Alleenstaande moeder houdt alle ballen in de lucht

À plein temps

Het uitstekende À plein temps volgt koortsachtig een alleenstaande moeder die bijna bezwijkt onder de druk. Niet aangekocht door Nederlandse distributeurs, maar gelukkig alsnog in de landelijke bioscopen te zien dankzij Filmhuis De Spiegel in Heerlen.

Na een haastig ontbijt snel-snel de kinderen naar de oppas, om in een volle trein langs de Parijse buitenwijken naar je werk te gaan waar je óók weer haastig je taken moet volbrengen. En dan weer op tijd terug moeten zijn om de kinderen op te halen. Voor alleenstaande moeder Julie is dit ‘alle ballen in de lucht houden’ dagelijkse praktijk. Hoe fragiel de situatie is, blijkt als de treinen staken en de ballen op de grond dreigen te vallen.

Julie (sterke rol van Laure Calamy) is hoofd van de kamermeisjes in een vijfsterrenhotel in Parijs, met veeleisende gasten en chique kamers die binnen geklokte tijd in perfecte staat moeten worden gebracht.
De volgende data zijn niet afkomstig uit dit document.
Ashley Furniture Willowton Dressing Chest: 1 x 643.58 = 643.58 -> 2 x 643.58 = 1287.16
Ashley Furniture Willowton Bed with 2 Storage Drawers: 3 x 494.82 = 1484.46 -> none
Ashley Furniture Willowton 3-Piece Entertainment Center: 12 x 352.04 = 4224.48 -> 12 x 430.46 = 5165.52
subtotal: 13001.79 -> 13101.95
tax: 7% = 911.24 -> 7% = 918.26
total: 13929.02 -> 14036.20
Efficiëntie tot in het extreme doorgedreven. Het staat in schril contrast met het rommelige leven van Julie zelf, die haar hoofd maar net boven water kan houden.

De Canadese filmmaker Eric Gravel creëert met minimale middelen een nachtmerrieachtige sfeer, met opjagende synthesizermuziek, koortsachtige jump cuts en een nerveuze handheld-camera, die Julie’s thrillerachtige race tegen de klok maar net kan bijhouden. In À plein temps, in 2021 op het filmfestival van Venetië in de sectie Orizzonti winnaar van de prijzen voor beste regie en beste actrice, is de sociale kritiek op arbeidsomstandigheden dan ook niet zozeer naturalistisch, maar meer impressionistisch vormgegeven.
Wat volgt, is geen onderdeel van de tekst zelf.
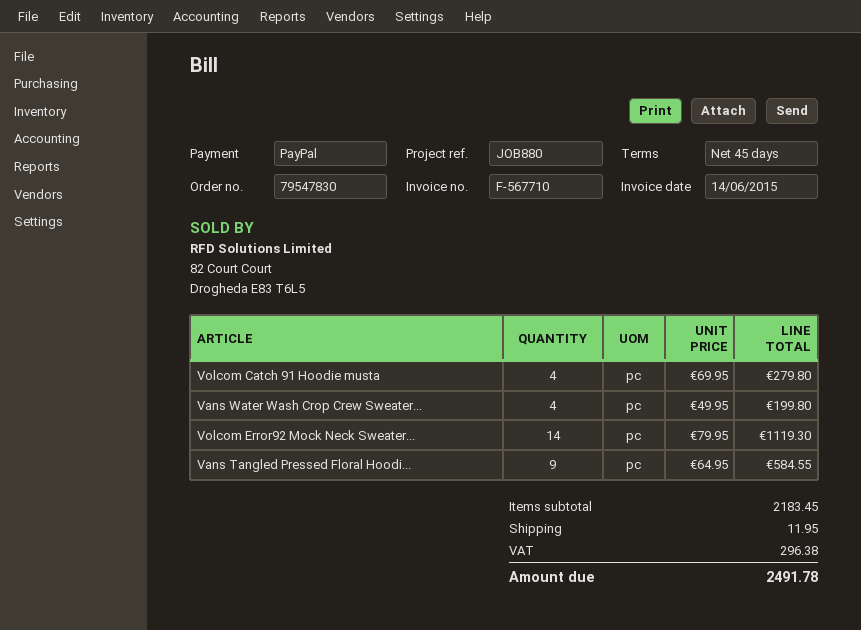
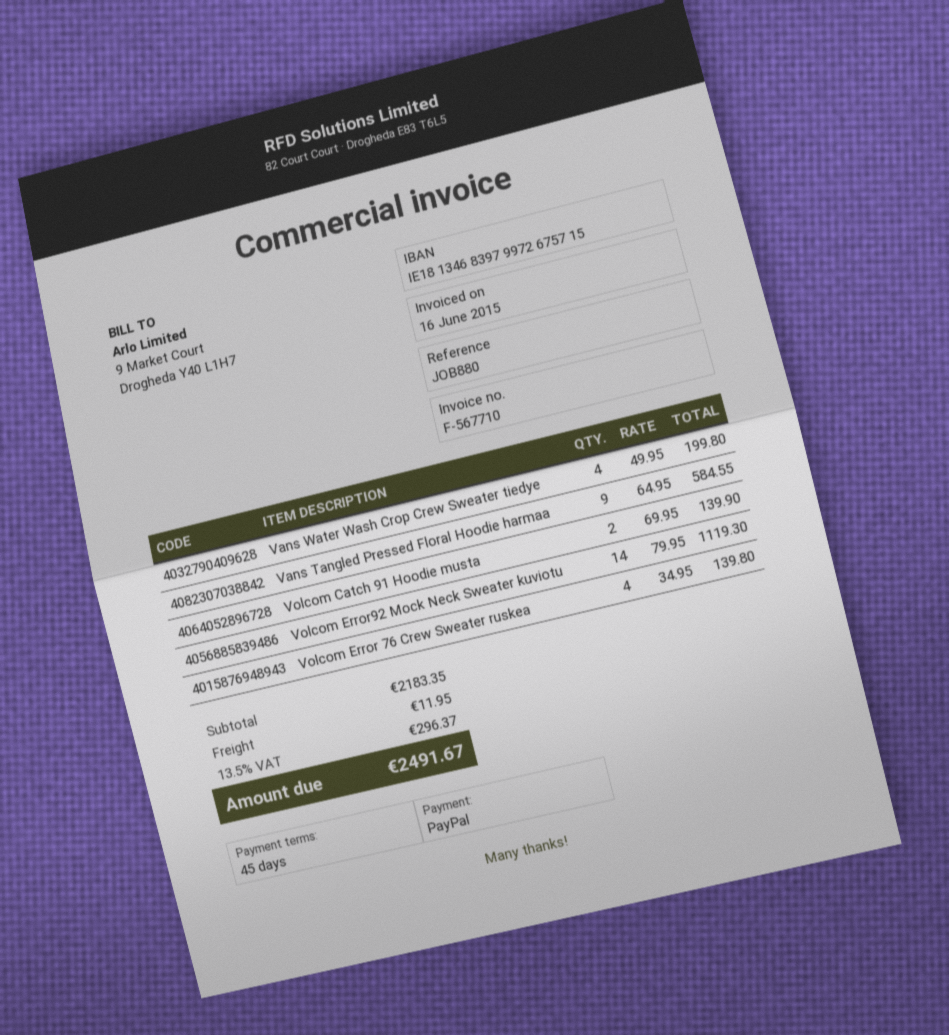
invoice date: 2015-06-14 -> 2015-06-16
Volcom Catch 91 Hoodie musta: 4 x 69.95 = 279.80 -> 2 x 69.95 = 139.90
Volcom Error 76 Crew Sweater ruskea: none -> 4 x 34.95 = 139.80
subtotal: 2183.45 -> 2183.35
tax: 296.38 -> 296.37
total: 2491.78 -> 2491.67

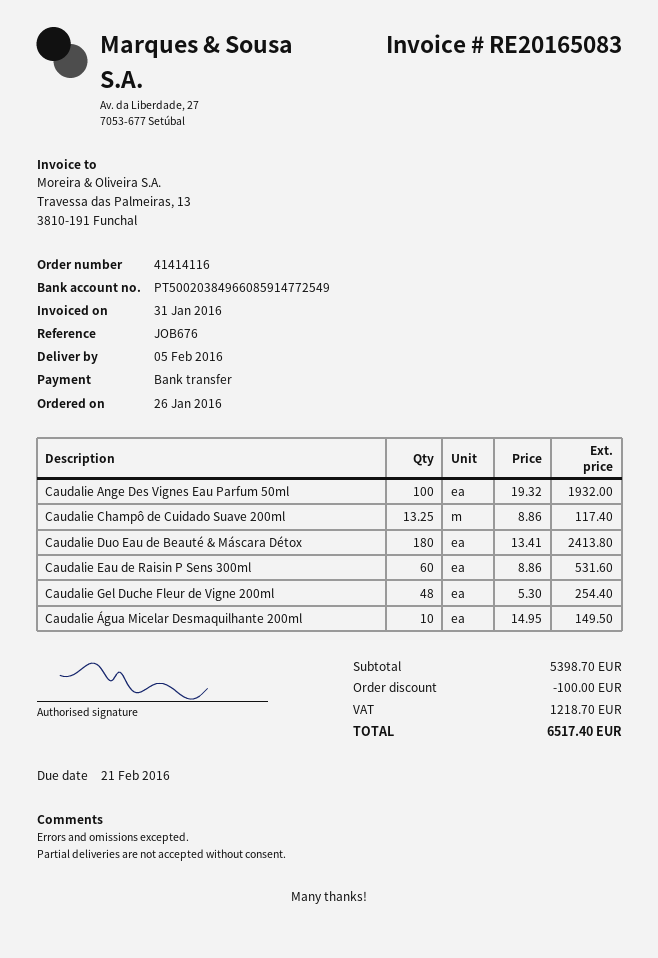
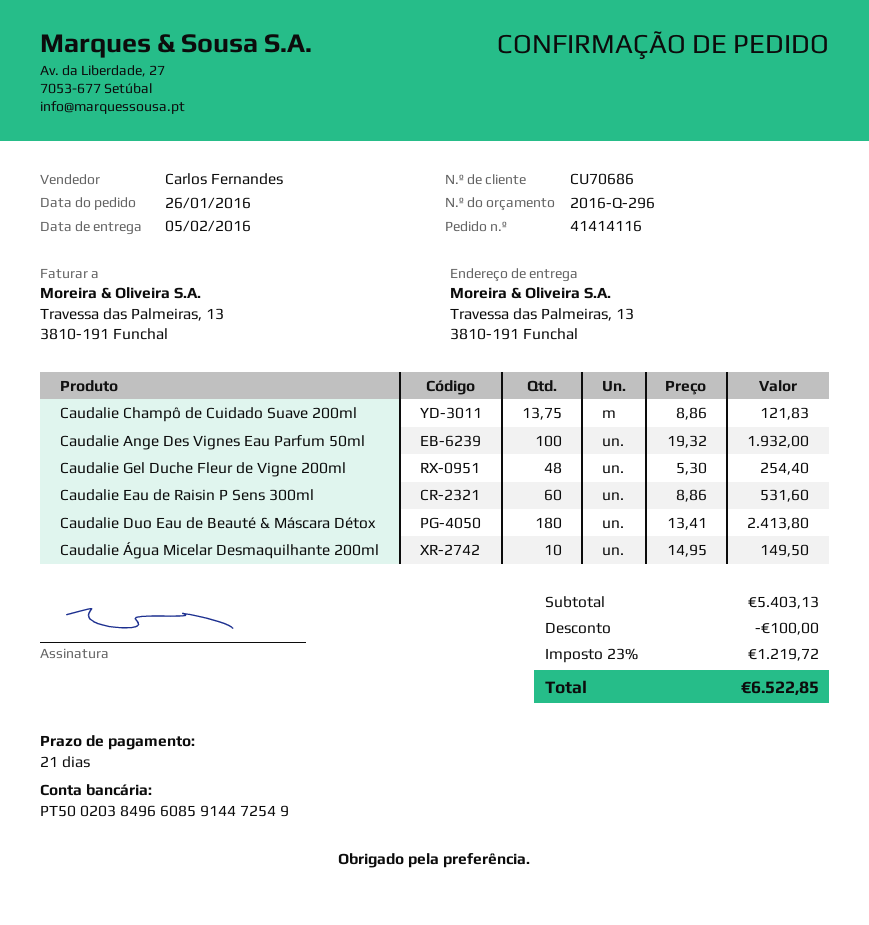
bank account: PT50020384966085914772549 -> PT50020384966085914472549
Caudalie Champô de Cuidado Suave 200ml: 13.25 x 8.86 = 117.40 -> 13.75 x 8.86 = 121.83
subtotal: 5398.70 -> 5403.13
tax: 1218.70 -> 1219.72
total: 6517.40 -> 6522.85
Julie is constant in beweging, ze rent non-stop naar – ja, naar wat eigenlijk? Haar rennen verbeeldt de leegte van het moderne, precaire arbeidersbestaan. Ook de Franse literatuur heeft hier steeds meer oog voor, met romans als Aan de lopende band: aantekeningen uit de fabriek van Joseph Ponthus, die de onmenselijke druk vanuit het perspectief van de werknemer laat meevoelen. Ook À plein temps plaatst ons in de schoenen van Julie, waardoor we haar spanningen bijna fysiek ervaren.

Julie surft mee op de golven, maar bepaalt die niet zelf. Ze heeft amper tijd om naast moeder en werknemer gewoon zichzelf te zijn. Naar de buitenwereld probeert ze normaal over te komen, verzorgd, krachtdadig – huilen doet ze stiekem. Gedurende de paar dagen dat wij haar volgen, verandert haar gezicht van emotieloos professioneel tot wanhopig. Spanningen uiten zich in snibbige opmerkingen tegen haar jonge kinderen – godzijdank is Julie geen heilige. Want alleenstaande vrouwen zijn er niet bij gebaat als er alleen maar vol bewondering over ‘hun kracht’ wordt gesproken, hoe groot die ook is. Beter is het om vrouwen van alle kanten te laten zien, zoals Julie, die we leren kennen zoals niemand haar kent.